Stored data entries
::::::::

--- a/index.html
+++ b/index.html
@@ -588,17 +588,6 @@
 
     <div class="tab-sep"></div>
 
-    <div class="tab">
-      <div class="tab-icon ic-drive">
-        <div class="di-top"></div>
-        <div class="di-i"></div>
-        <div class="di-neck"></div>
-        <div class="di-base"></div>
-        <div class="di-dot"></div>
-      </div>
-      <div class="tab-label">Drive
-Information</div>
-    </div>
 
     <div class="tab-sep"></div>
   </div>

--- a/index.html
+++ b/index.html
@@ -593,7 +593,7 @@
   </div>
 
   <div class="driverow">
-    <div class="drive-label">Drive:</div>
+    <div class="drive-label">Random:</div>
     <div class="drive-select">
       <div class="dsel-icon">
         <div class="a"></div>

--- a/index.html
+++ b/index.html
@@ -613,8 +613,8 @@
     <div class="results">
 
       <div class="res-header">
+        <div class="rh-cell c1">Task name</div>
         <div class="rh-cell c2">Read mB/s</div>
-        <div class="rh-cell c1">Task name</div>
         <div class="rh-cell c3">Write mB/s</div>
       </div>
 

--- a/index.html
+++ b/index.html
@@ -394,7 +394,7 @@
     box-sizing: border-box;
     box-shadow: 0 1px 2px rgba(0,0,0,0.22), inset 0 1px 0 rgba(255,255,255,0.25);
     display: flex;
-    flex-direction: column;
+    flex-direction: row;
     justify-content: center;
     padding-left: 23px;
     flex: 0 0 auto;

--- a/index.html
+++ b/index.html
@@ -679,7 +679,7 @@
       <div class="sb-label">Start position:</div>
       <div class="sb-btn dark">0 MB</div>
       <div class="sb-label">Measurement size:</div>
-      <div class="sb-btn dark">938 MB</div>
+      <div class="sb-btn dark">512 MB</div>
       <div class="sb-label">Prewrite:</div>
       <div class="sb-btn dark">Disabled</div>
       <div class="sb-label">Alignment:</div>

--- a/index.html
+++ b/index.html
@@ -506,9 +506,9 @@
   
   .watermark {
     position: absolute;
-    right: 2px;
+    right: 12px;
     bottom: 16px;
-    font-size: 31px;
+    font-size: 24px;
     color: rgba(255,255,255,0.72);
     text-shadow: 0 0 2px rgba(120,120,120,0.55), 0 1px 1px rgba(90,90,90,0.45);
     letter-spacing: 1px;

::::::::

[WHAT THE TASK ASKS]: Restate word for word only the lines running from the beginning of the data to the line holding "display: flex;", both included.

[SOLUTION FOR THIS PROBLEM]:
--- a/index.html
+++ b/index.html
@@ -588,17 +588,6 @@
 
     <div class="tab-sep"></div>
 
-    <div class="tab">
-      <div class="tab-icon ic-drive">
-        <div class="di-top"></div>
-        <div class="di-i"></div>
-        <div class="di-neck"></div>
-        <div class="di-base"></div>
-        <div class="di-dot"></div>
-      </div>
-      <div class="tab-label">Drive
-Information</div>
-    </div>
 
     <div class="tab-sep"></div>
   </div>

--- a/index.html
+++ b/index.html
@@ -593,7 +593,7 @@
   </div>
 
   <div class="driverow">
-    <div class="drive-label">Drive:</div>
+    <div class="drive-label">Random:</div>
     <div class="drive-select">
       <div class="dsel-icon">
         <div class="a"></div>

--- a/index.html
+++ b/index.html
@@ -613,8 +613,8 @@
     <div class="results">
 
       <div class="res-header">
+        <div class="rh-cell c1">Task name</div>
         <div class="rh-cell c2">Read mB/s</div>
-        <div class="rh-cell c1">Task name</div>
         <div class="rh-cell c3">Write mB/s</div>
       </div>
 

--- a/index.html
+++ b/index.html
@@ -394,7 +394,7 @@
     box-sizing: border-box;
     box-shadow: 0 1px 2px rgba(0,0,0,0.22), inset 0 1px 0 rgba(255,255,255,0.25);
     display: flex;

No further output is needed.